Go through the entries below and print, exactly, the lines starting at the one with "[72,343,109,359] yaml ->" and ending at the one with "[235,563,379,579] bulkthumbs_12.py ->", keeping both ends and no others.

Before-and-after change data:
_ _ _ _

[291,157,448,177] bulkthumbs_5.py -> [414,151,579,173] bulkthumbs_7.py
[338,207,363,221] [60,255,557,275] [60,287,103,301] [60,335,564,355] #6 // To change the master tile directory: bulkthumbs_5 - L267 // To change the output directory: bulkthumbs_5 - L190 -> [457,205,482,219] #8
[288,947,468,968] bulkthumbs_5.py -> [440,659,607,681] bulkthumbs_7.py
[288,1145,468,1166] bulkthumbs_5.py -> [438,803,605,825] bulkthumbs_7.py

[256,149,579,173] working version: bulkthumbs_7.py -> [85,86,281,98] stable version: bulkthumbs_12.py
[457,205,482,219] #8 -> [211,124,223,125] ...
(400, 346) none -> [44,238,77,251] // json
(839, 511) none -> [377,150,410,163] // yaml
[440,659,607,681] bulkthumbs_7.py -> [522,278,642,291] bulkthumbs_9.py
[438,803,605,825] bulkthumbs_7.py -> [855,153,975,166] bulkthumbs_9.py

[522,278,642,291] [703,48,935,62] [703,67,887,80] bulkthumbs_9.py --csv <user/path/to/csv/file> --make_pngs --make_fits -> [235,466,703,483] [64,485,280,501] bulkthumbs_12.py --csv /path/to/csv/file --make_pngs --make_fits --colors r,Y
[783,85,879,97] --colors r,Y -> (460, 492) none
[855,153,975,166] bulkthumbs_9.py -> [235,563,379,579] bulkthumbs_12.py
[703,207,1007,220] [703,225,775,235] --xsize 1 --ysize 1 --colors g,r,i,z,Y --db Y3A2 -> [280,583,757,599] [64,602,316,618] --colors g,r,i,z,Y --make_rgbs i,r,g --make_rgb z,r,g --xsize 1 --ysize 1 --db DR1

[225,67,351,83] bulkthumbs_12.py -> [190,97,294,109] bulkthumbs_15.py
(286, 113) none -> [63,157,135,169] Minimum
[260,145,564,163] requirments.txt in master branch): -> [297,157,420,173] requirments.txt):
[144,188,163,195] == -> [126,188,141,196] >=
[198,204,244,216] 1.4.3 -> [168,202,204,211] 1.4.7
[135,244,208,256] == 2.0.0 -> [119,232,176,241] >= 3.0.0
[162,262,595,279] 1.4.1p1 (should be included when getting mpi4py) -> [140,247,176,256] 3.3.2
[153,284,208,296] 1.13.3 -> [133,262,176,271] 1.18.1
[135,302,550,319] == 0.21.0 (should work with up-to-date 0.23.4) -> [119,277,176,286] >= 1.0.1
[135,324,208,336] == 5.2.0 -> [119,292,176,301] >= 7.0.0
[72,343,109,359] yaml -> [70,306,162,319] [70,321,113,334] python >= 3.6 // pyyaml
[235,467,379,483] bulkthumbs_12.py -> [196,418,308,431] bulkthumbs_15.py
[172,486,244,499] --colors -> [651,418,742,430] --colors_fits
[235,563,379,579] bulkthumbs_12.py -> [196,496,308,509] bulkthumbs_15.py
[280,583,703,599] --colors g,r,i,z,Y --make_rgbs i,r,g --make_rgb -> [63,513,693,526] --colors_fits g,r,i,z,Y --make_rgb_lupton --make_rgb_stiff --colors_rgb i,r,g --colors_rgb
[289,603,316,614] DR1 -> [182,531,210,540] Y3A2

_ _ _ _

→ **Response box**
[72,343,109,359] yaml -> [70,306,162,319] [70,321,113,334] python >= 3.6 // pyyaml
[235,467,379,483] bulkthumbs_12.py -> [196,418,308,431] bulkthumbs_15.py
[172,486,244,499] --colors -> [651,418,742,430] --colors_fits
[235,563,379,579] bulkthumbs_12.py -> [196,496,308,509] bulkthumbs_15.py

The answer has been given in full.